Pour importer nos données de srtm on ajoute un couche raster où l’on sélectionne notre fichier srtm.tif

QGis: ajout de raster

Le menu Raster > Extraction > Création de contour permet de créer des lignes de contour en format vectoriel que l’on enregistre dans un fichier au format shapefile (.shp). L’intervalle de 20m est suffisant. Il faut choisir le nom de l’attribut qui contiendra les hauteurs.
QGis: courbes de niveau

Ici il y a une astuce de manipulation: le fichier contour.shp qui vient d’être créé n’est pas réutilisable en l’état. Il faut “Enregistrez sous” pour préciser le SCR Lambert-93
QGis: export de couche vectorielle shape

On procède de la même façon pour enregistrer nos points GPS (dans le SCR WGS84). On peut les importer depuis un ficher texte CSV puis importer ce fichier depuis le menu:
Couche > Ajouter une couche > Ajouter une couche de texte délimité
On obtient également une couche vectorielle de points que l’on “enregistre sous” pour définir le bon SCR.

Gestion des rivières

Une partie de ces opérations pourraient être réalisées avec QGis mais je trouve qu’il est plus simple de manipuler les vertex (points) et lignes (edge) dans Blender.

Le bouton “Get OSM” du panneau GIS permet de sélectionner le téléchargement des données “Waterway” de Openstreetmap (OSM). On pourrait sélectionner plus précisément la Moselle mais celle-ci est cartographiée en plusieurs segments. Il est alors tout aussi simple de supprimer les cours d’eau qui ne nous concernent pas.
Blender: import des données OSM

On peut ensuite importer les courbes de niveau depuis le fichier shape créé par QGis. En précisant le champ qui contient l’élévation et notre CRS
Blender: import shape file

Notre groupe d’objet Waterway peut être positionné à la hauteur désirée. La courbe qui contient le centre de la rivière doit être continue pour pouvoir sélectionner tous ses points avec un simple Ctrl+L et modifier l’altitude spécifique de la profondeur de la rivière.
On peut ensuite fusionner nos groupes d’objets de courbes de niveau et de rivière.

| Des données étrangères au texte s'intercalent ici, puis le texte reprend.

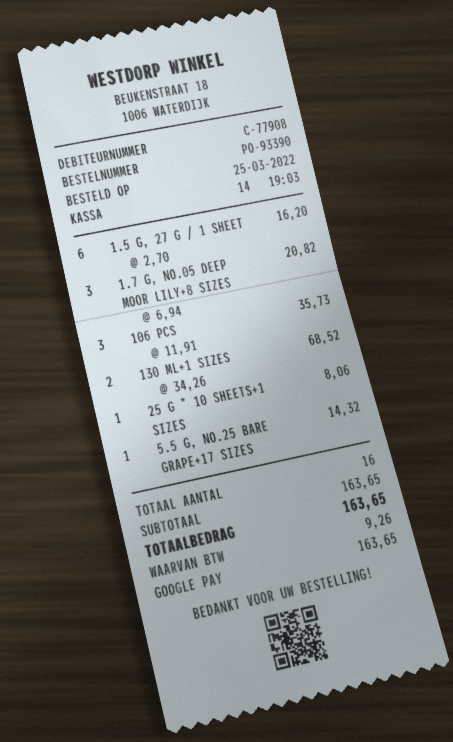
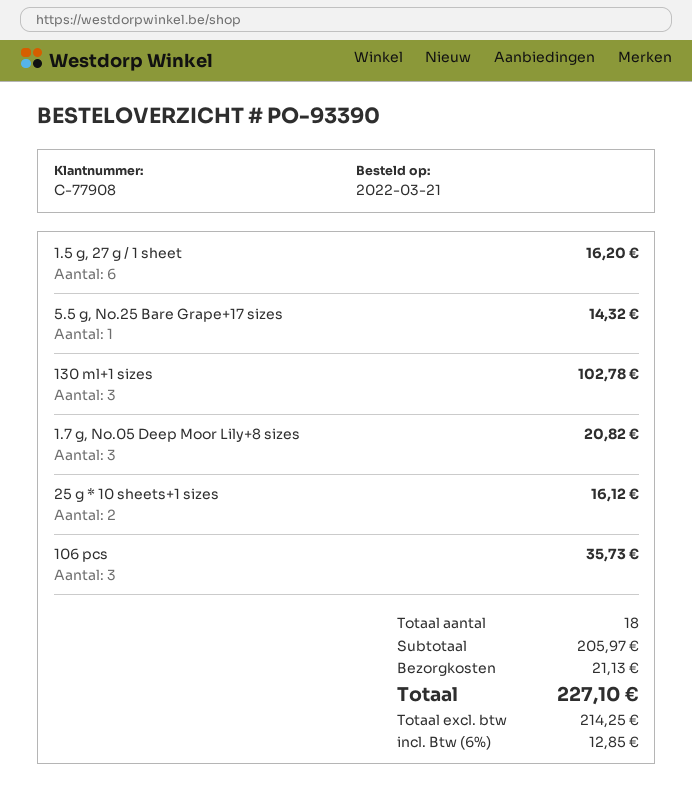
order date: 2022-03-25 -> 2022-03-21
130 ML+1 SIZES: 2 for 68.52 -> 3 for 102.78
25 G * 10 SHEETS+1 SIZES: 1 for 8.06 -> 2 for 16.12
total quantity: 16 -> 18
subtotal: 163.65 -> 205.97
shipping: none -> 21.13
tax: 9.26 -> 12.85
total: 163.65 -> 227.10

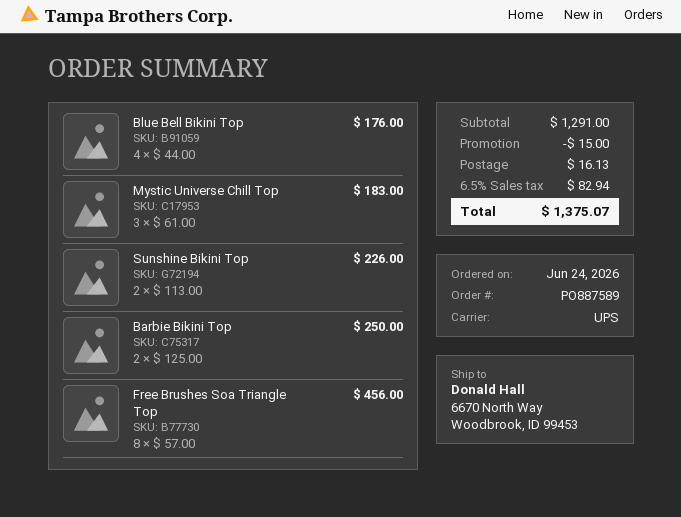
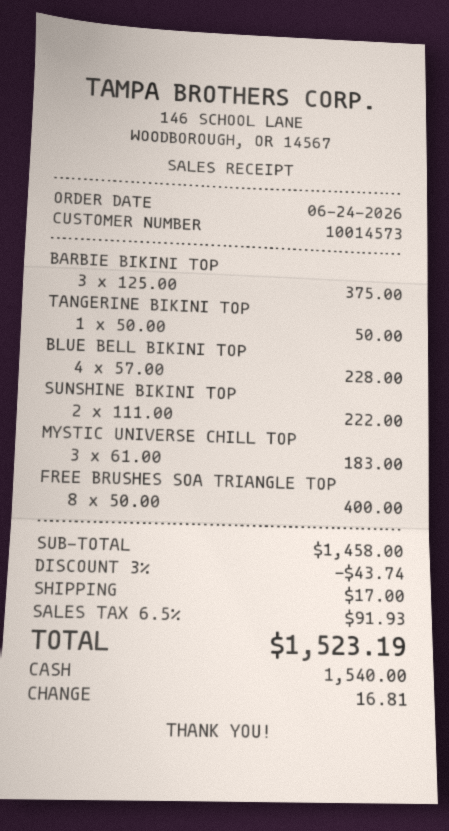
Blue Bell Bikini Top: 4 x 44.00 = 176.00 -> 4 x 57.00 = 228.00
Sunshine Bikini Top: 2 x 113.00 = 226.00 -> 2 x 111.00 = 222.00
Barbie Bikini Top: 2 x 125.00 = 250.00 -> 3 x 125.00 = 375.00
Free Brushes Soa Triangle Top: 8 x 57.00 = 456.00 -> 8 x 50.00 = 400.00
TANGERINE BIKINI TOP: none -> 1 x 50.00 = 50.00
subtotal: 1291.00 -> 1458.00
discount: 15.00 -> 43.74
shipping: 16.13 -> 17.00
tax: 6.5% = 82.94 -> 6.5% = 91.93
total: 1375.07 -> 1523.19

Blender édition des points de la rivière

Le bouton Delaunay permet de créer les meshs (surfaces) du terrain.

Blender: génération des surfaces avec l'algorithme Delaunay

Ici c’est une partie assez longue où il faut adapter les points qui délimitent la rivière et le fond de la rivière avec le calcul des meshs. Il faut généralement ajouter des points en subdivisant les edges entre 2 vertex ou ajouter des edges manquants (F en mode édition de points). Ctrl-Z permet d’annuler rapidement la dernière opération.
Les surfaces (mesh) du terrain sont groupés dans un objet TIN. C’est un objet que l’on peut supprimer et récréer lorsque l’on modifiera le tracé de la rivière pour chercher à retrouver son tracé antique.

Pour finir le bouton “Terrain” du panneau GIS permet de créer une texture rapide qui permet de visualiser l’élévation de terrain du vert au rouge. Nous n’avons plus qu’à ajouter un plan pour le niveau de la rivière.
Blender-terrain.png

Nous verrons dans un prochain billet comment gérer de façon modulaire plusieurs fichiers Blender et en particulier la modélisation de l’aqueduc.